Aktuell befinden sich rund 3000 Corona-Patienten auf deutschen Intensivstationen. Immer wieder kommt in diesem Zusammenhang die Frage auf, wie viele dieser Patienten tatsächlich „nur“ mit der Diagnose Covid-19 intensivmedizinisch behandelt werden und wie viele ursprünglich mit einer anderen Diagnose (z.B. Herzinfarkt, Krebs) hospitalisiert wurden, in der Klinik dann positiv auf Sars-CoV-2 getestet wurden und nun als Corona-Intensivpatient in die Divi-Statistik eingehen? Hierzu die Einschätzung der Divi:
„Ein Großteil der ausgewiesenen Covid-19-Patienten sind primär WEGEN Corona auf der Intensivstation. Wir schätzen den Anteil der kombinierten Fälle derzeit auf unter zehn Prozent.“
Belastbare Zahlen sind derzeit aber schwierig. Die Weitergabe der Klinikdaten an RKI und Divi ist weitgehend freiwillig. Auch bedeutet die Diagnose Covid-19 für Kliniken eine größere Einnahmequelle, da die intensivmedizinische Corona-Betreuung mit höheren Abrechnungsbeträgen verbunden ist.

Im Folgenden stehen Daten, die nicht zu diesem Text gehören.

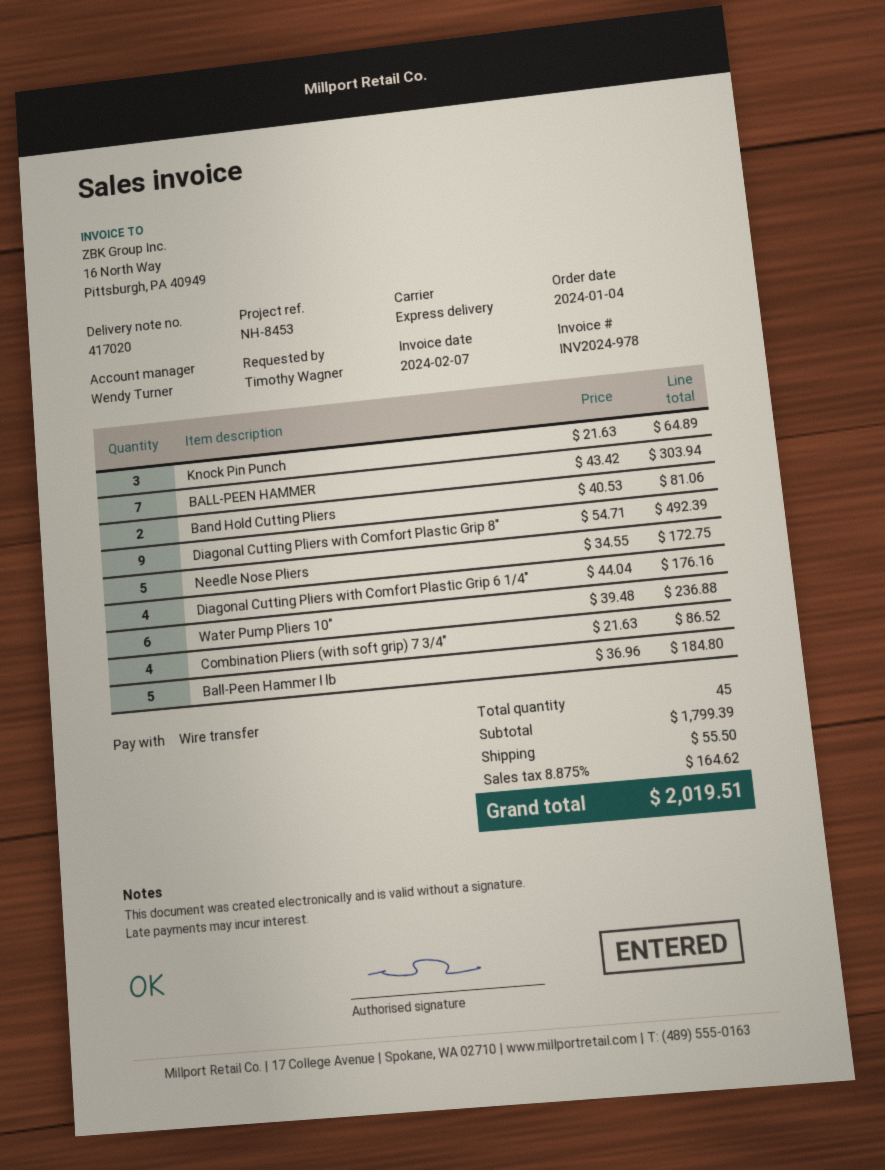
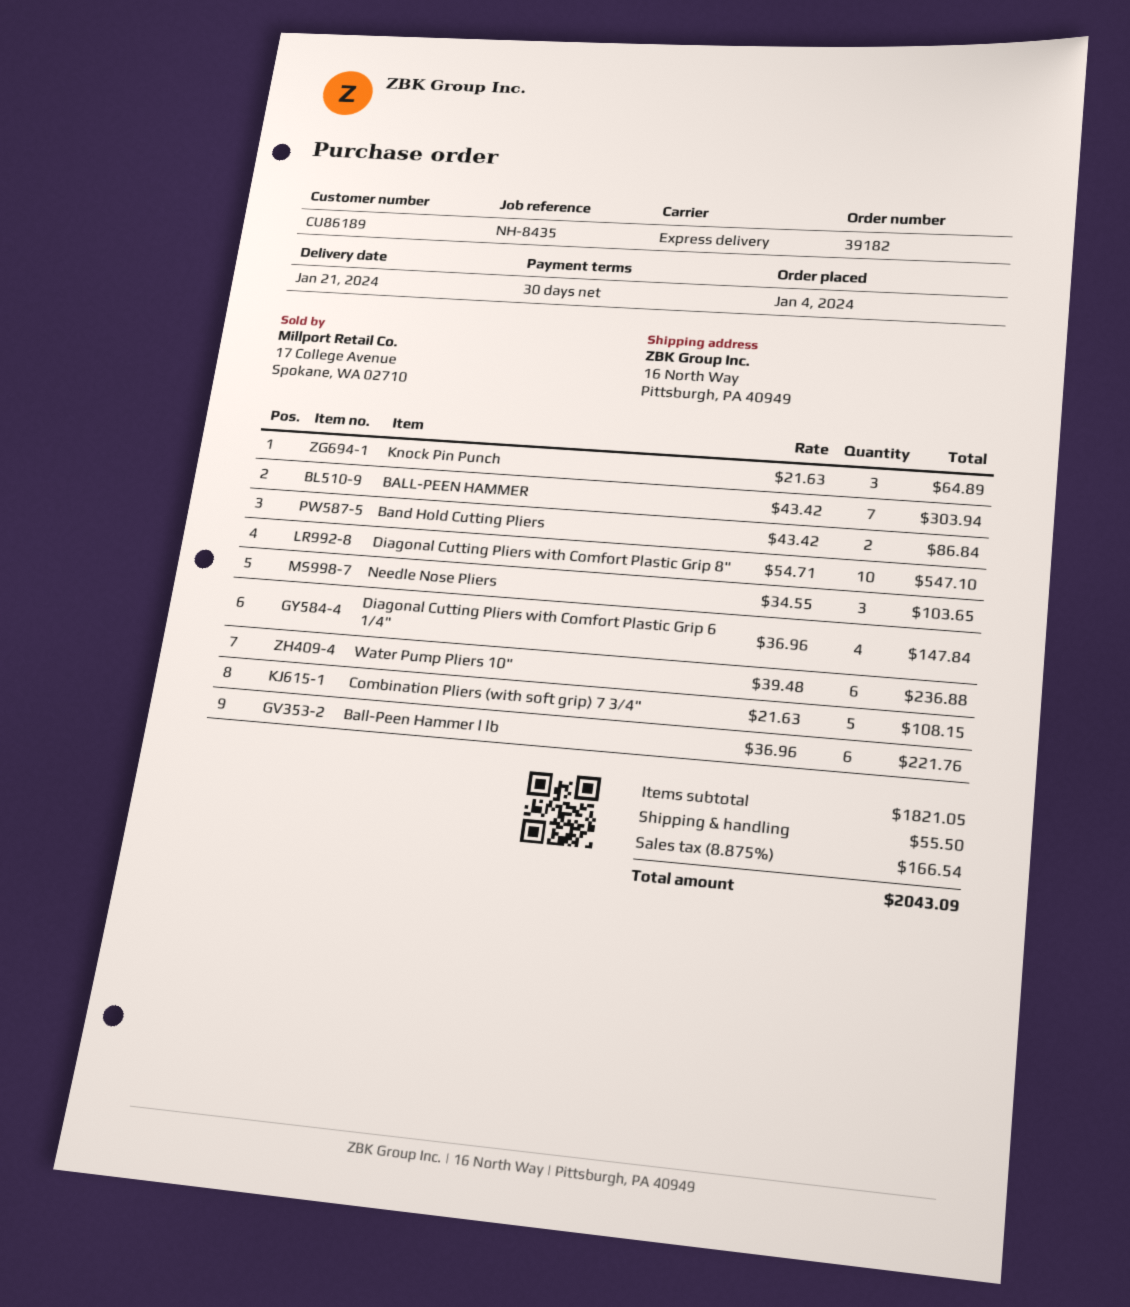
reference: NH-8453 -> NH-8435
Band Hold Cutting Pliers: 2 x 40.53 = 81.06 -> 2 x 43.42 = 86.84
Diagonal Cutting Pliers with Comfort Plastic Grip 8": 9 x 54.71 = 492.39 -> 10 x 54.71 = 547.10
Needle Nose Pliers: 5 x 34.55 = 172.75 -> 3 x 34.55 = 103.65
Diagonal Cutting Pliers with Comfort Plastic Grip 6 1/4": 4 x 44.04 = 176.16 -> 4 x 36.96 = 147.84
Combination Pliers (with soft grip) 7 3/4": 4 x 21.63 = 86.52 -> 5 x 21.63 = 108.15
Ball-Peen Hammer l lb: 5 x 36.96 = 184.80 -> 6 x 36.96 = 221.76
subtotal: 1799.39 -> 1821.05
tax: 8.875% = 164.62 -> 8.875% = 166.54
total: 2019.51 -> 2043.09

Das Fazit: Die offiziellen Zahlen veranlassen zum Nachdenken. Eine Diskussion über Personalnotstand oder bis knapp an die Grenzen gefüllte Intensivstationen ist entweder überflüssig oder Kapazitätsdaten wurden von Kliniken falsch weitergegeben. Warnungen seitens Politik und Medien sind zum jetzigen Zeitpunkt reine Polemik, wenngleich die weitere Entwicklung des Infektionsgeschehens in Deutschland abzuwarten bleibt. Alles in allem bleibt aber die Erkenntnis: Zahlen sagen mehr als tausend Worte. Und die aktuellen Divi-Zahlen sprechen eine deutliche Sprache: Panik ist unangebracht. "
* Die Meinung des Autors muss nicht der der Redaktion entsprechen.